*** Opening EXTRACTED DATA ***

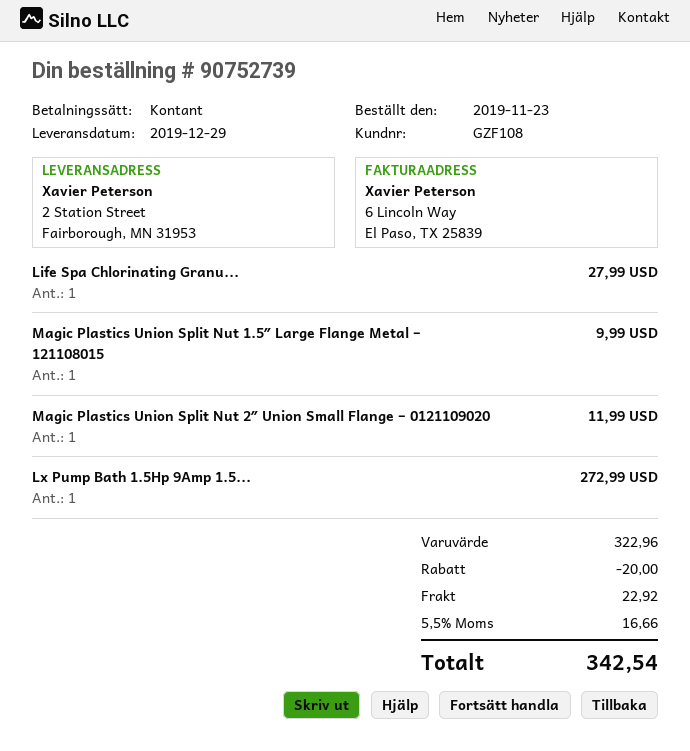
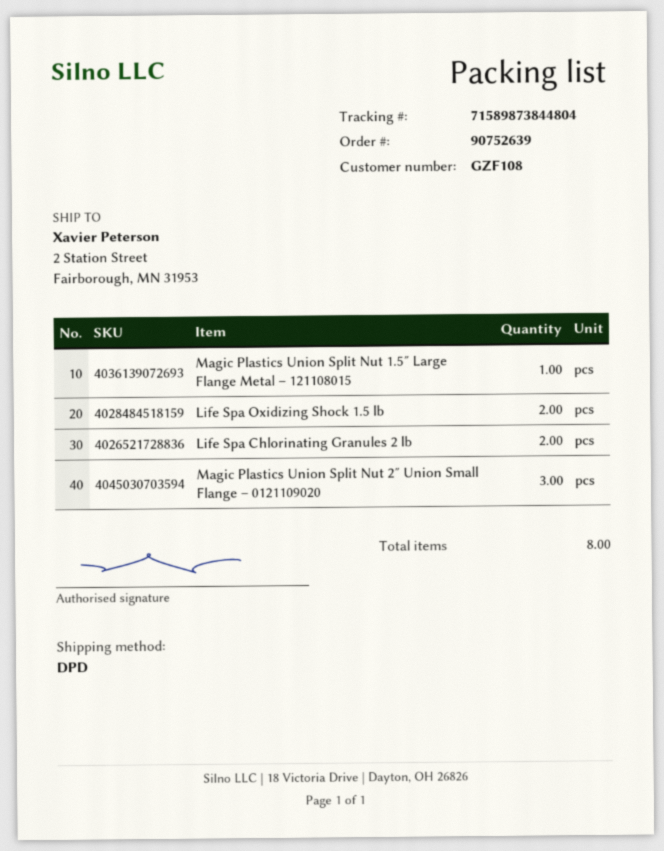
order number: 90752739 -> 90752639
Life Spa Chlorinating Granu...: 1 -> 2
Magic Plastics Union Split Nut 2″ Union Small Flange – 0121109020: 1 -> 3
Lx Pump Bath 1.5Hp 9Amp 1.5...: 1 -> none
Life Spa Oxidizing Shock 1.5 lb: none -> 2

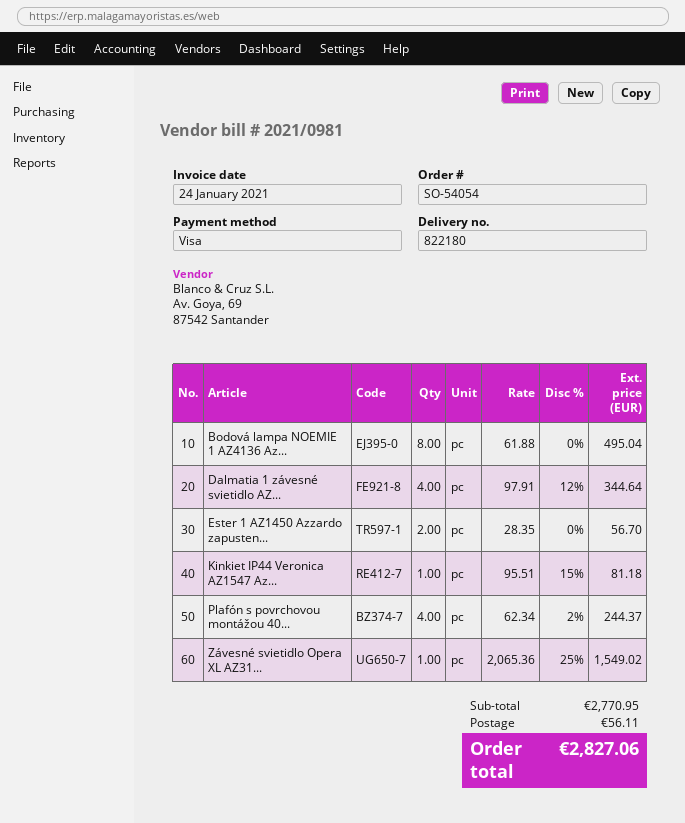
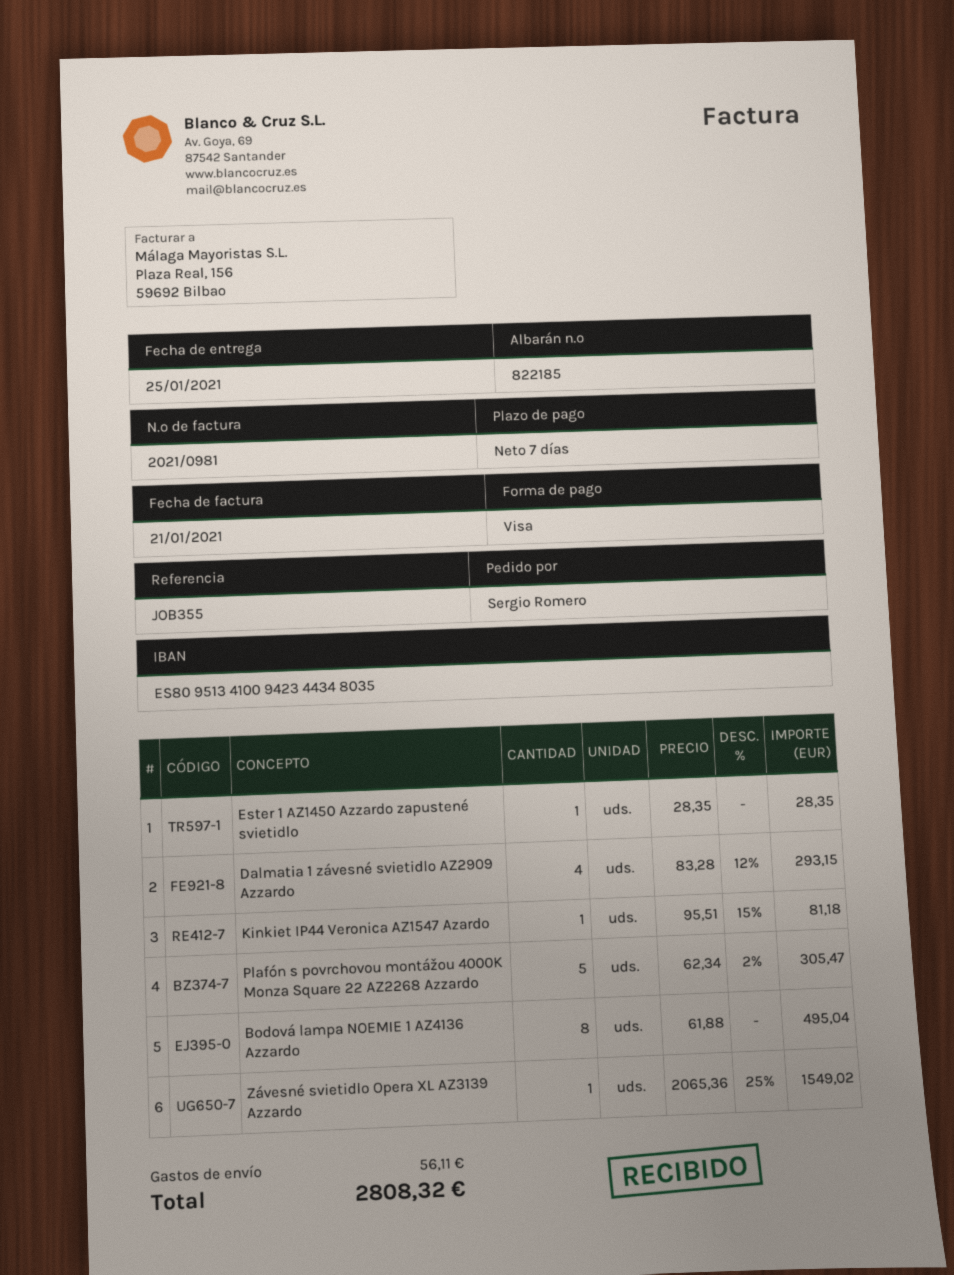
delivery note number: 822180 -> 822185
invoice date: 2021-01-24 -> 2021-01-21
Dalmatia 1 závesné svietidlo AZ...: 4 x 97.91 - 12% = 344.64 -> 4 x 83.28 - 12% = 293.15
Ester 1 AZ1450 Azzardo zapusten...: 2 x 28.35 = 56.70 -> 1 x 28.35 = 28.35
Plafón s povrchovou montážou 40...: 4 x 62.34 - 2% = 244.37 -> 5 x 62.34 - 2% = 305.47
total: 2827.06 -> 2808.32

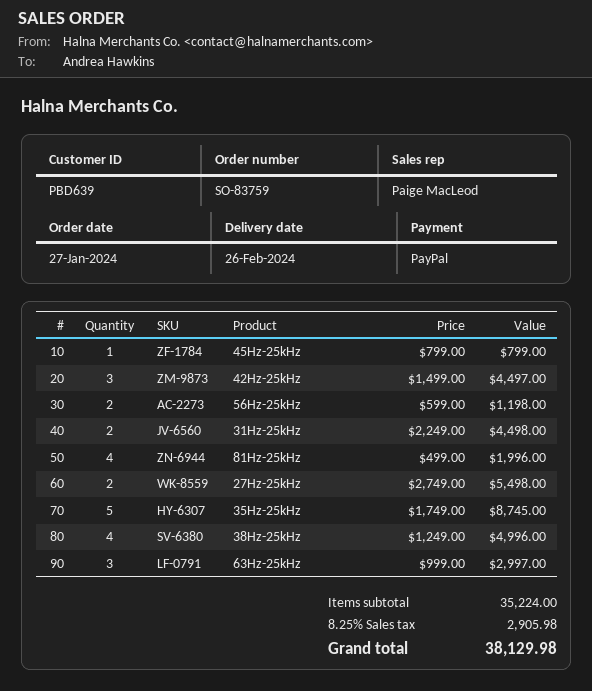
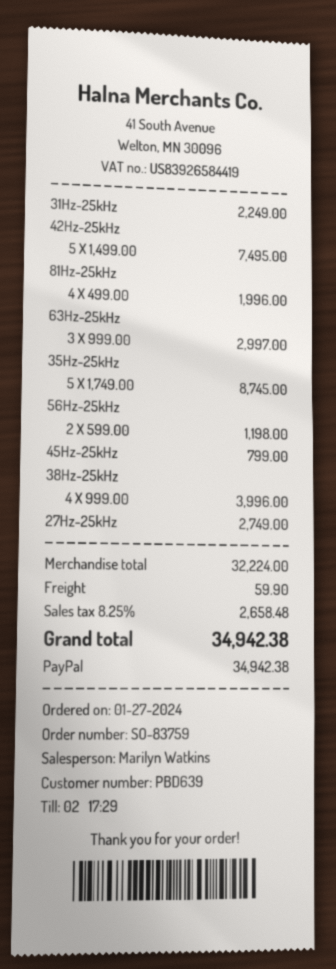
sales rep: Paige MacLeod -> Marilyn Watkins
42Hz-25kHz: 3 x 1499.00 = 4497.00 -> 5 x 1499.00 = 7495.00
31Hz-25kHz: 2 x 2249.00 = 4498.00 -> 1 x 2249.00 = 2249.00
27Hz-25kHz: 2 x 2749.00 = 5498.00 -> 1 x 2749.00 = 2749.00
38Hz-25kHz: 4 x 1249.00 = 4996.00 -> 4 x 999.00 = 3996.00
subtotal: 35224.00 -> 32224.00
shipping: none -> 59.90
tax: 8.25% = 2905.98 -> 8.25% = 2658.48
total: 38129.98 -> 34942.38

*** Closing EXTRACTED DATA ***

▶ [THE TASK]:
Every line of the listing above that contains "none" is to be copied.

▶ [REPLY TO THE TASK]:
Lx Pump Bath 1.5Hp 9Amp 1.5...: 1 -> none
Life Spa Oxidizing Shock 1.5 lb: none -> 2
shipping: none -> 59.90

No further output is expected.